Перед последним подъемом, между шестым и седьмым этажами, Андрей и в самом деле взвалил крышку себе на спину. Она пригнула его почти к самым ступеням; покачиваясь при каждом шаге то вправо, то влево, она как будто решила подмять под себя своего нового владельца. Но все обошлось благополучно.
Когда крышка легла на тумбы, мне показалось, что комнаты Андрея больше не существует, а есть только стол, его огромное темно-зеленое поле с чернильными пятнами. К стенам притиснулись: никелированная кровать с двумя высокими подушками и желтым, связанным из ниток покрывалом, низкий диван и маленький обеденный столик возле окна, рядом с которым мы еле втиснули тумбочку с пыльными книгами.
Письменный стол был сам по себе, никак не подходил он ни к вещам, ни к размерам жилья. Я смотрел на него, и он мне не нравился. Он испортил всю комнату. Она была маленькой, но всегда казалась мне уютной. Сколько вечеров за долгими разговорами я провел здесь с Андреем, сколько праздников мы отпраздновали, — собиралось человек по десять — двенадцать — и ничего, всем хватало места, даже удавалось танцевать на крошечном пятачке возле окна, переплет и подоконник которого Андрей покрасил яркой голубой краской.
Андрей придвинул к столу шаткий стул с изогнутой спинкой, опустился на него. Потом встал, подошел к обеденному столику, заваленному книгами, толстыми тетрадями и самодельными блокнотами. Он взял в руки один такой блокнот, подул на него со всех сторон, чтобы слетела пыль, раскрыл, вгляделся в какие-то записи, не спеша вернулся к своему шаткому стулу, но не сел, поставил на стул одно колено и начал читать: «Страсть к бумагомарательству является, очевидно, признаком развращенности века… пустое это занятие становится возможным лишь потому, что всякий начинает нерадиво отправлять свою должность и отбивается по этой причине от рук».

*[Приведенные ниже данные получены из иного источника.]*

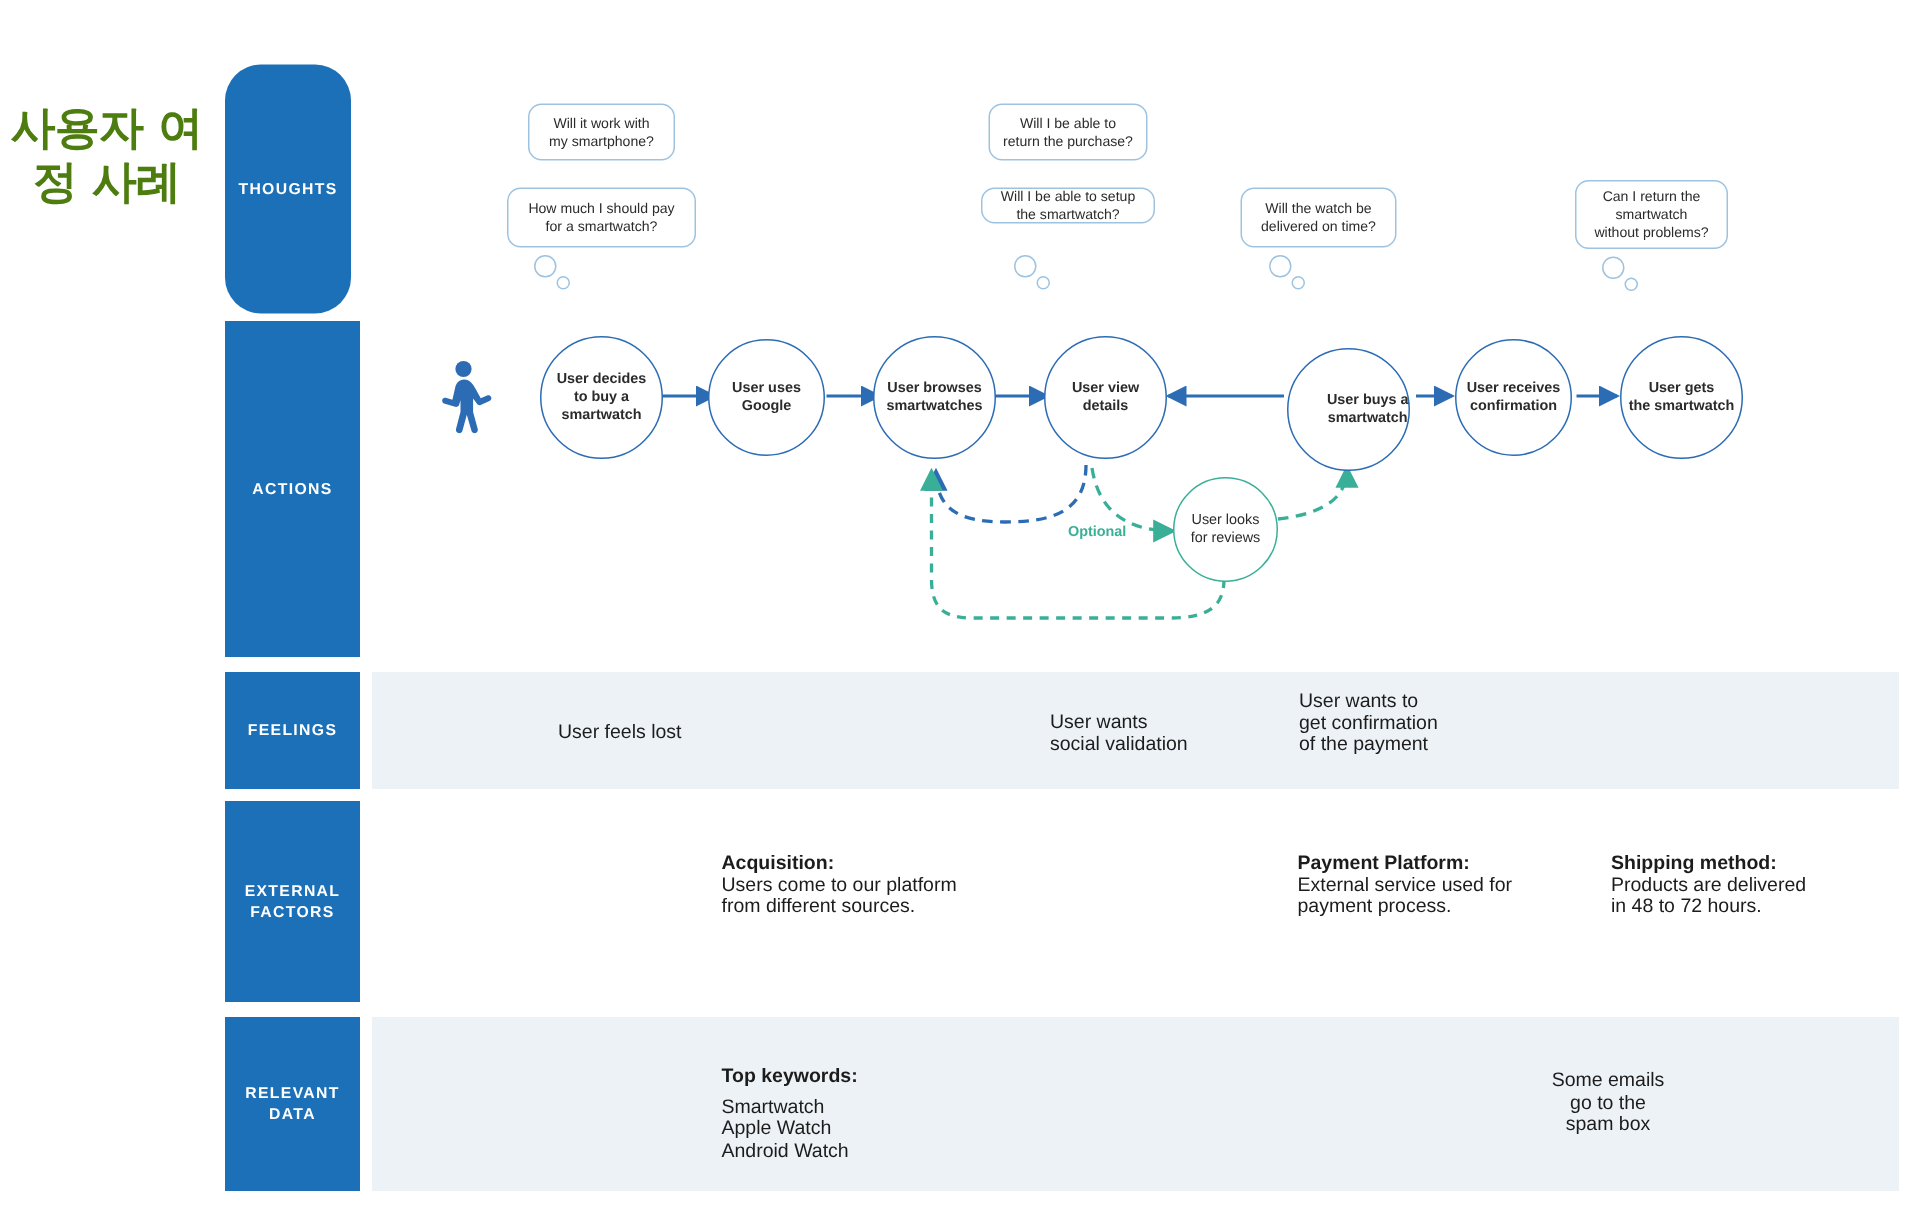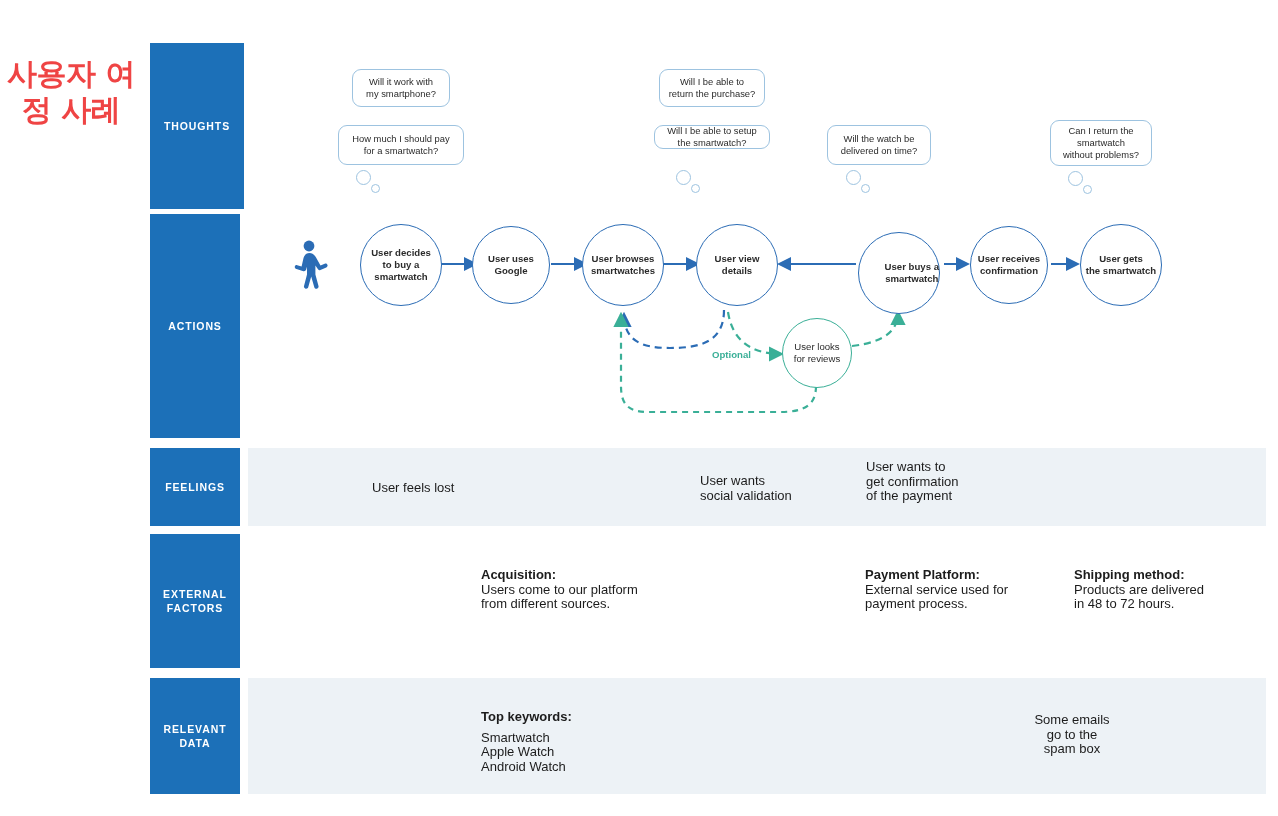"사용자 여정 사례" .title { color: #ef4444 -> #4d7c0f; top: 56px -> 68px }
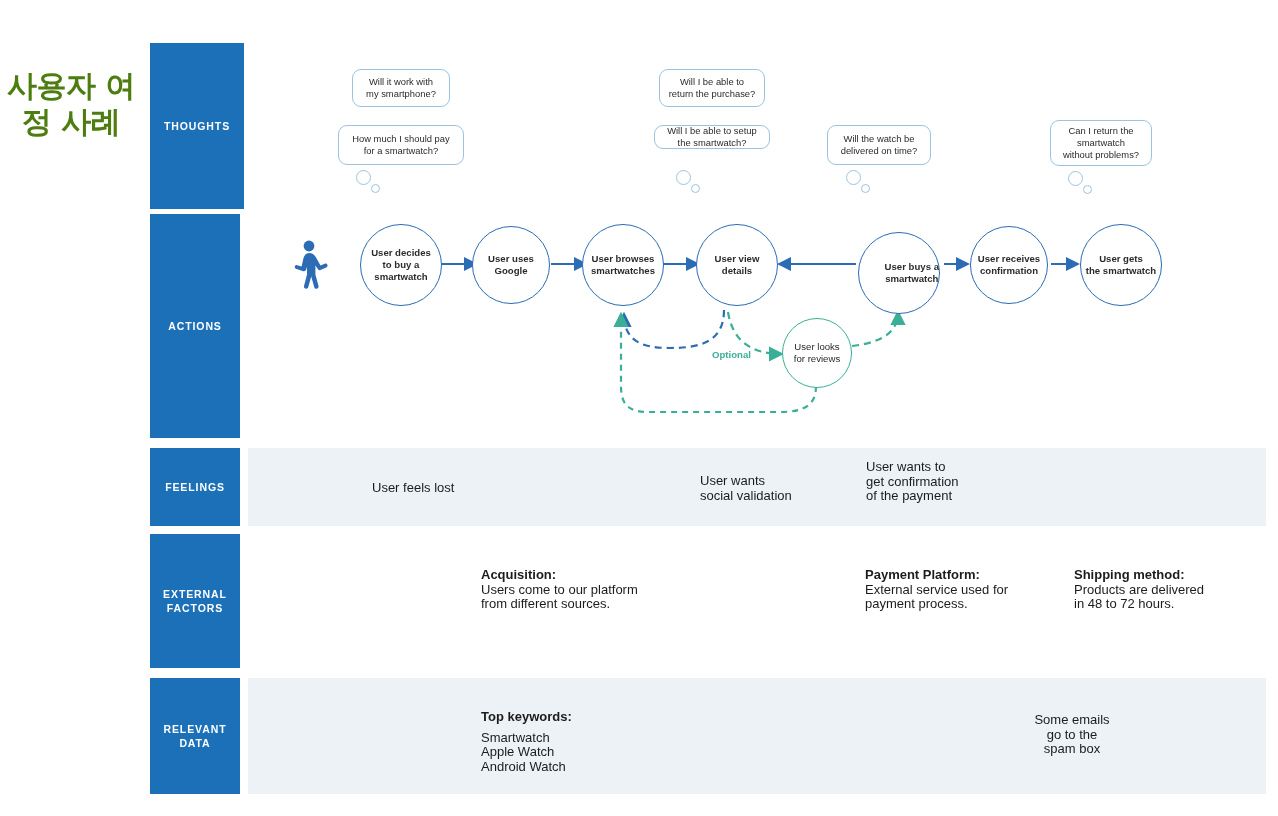"THOUGHTS" div.rowlabel { border-radius: none -> 24px; width: 94px -> 84px }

Я слушал и удивлялся. Если Андрей так плохо думает о писателях, то для чего он купил этот стол, и вообще, к чему все его переживания? Может быть, свои слова он обернет в шутку, он часто так поступал: какой-нибудь самый серьезный свой разговор внезапно заканчивал так, что нельзя было не улыбнуться.
Я сидел на диване и смотрел на Андрея. Без него я так и не понял бы, наверно, для чего мне нужно жить и что-то делать, а теперь я, кажется, начинаю понимать.
Андрей помолчал, посмотрел на меня, будто спрашивал: «Ну как, здорово написано?» — и улыбнулся:
— Это не я сказал. Великий Монтень. Ты о таком еще и не слышал. Этот француз был, пожалуй, самым умным человеком в свое время. Видишь, как он говорит о бумагомарательстве: пагубная страсть. И этому можно было бы поверить, если бы обо всем этом не было написано так прекрасно. Он этим сам себя и опроверг. Он забавляется, шутит, поддразнивает. Ему-то что. Он знал, что он — на века. Он Монтень! — Андрей распалился, стал ходить по комнате, размахивая руками: — Но мы тоже себя опровергаем. Наш страх говорит нам: «Куда ты лезешь, неуч? Твое ли это дело — писать?..» Но я должен заткнуть глотку этому страху. Когда я сажусь за стол, хоть я и из ремесленного — я не ремесленник! Это до конца всерьез. Бывает даже страшно.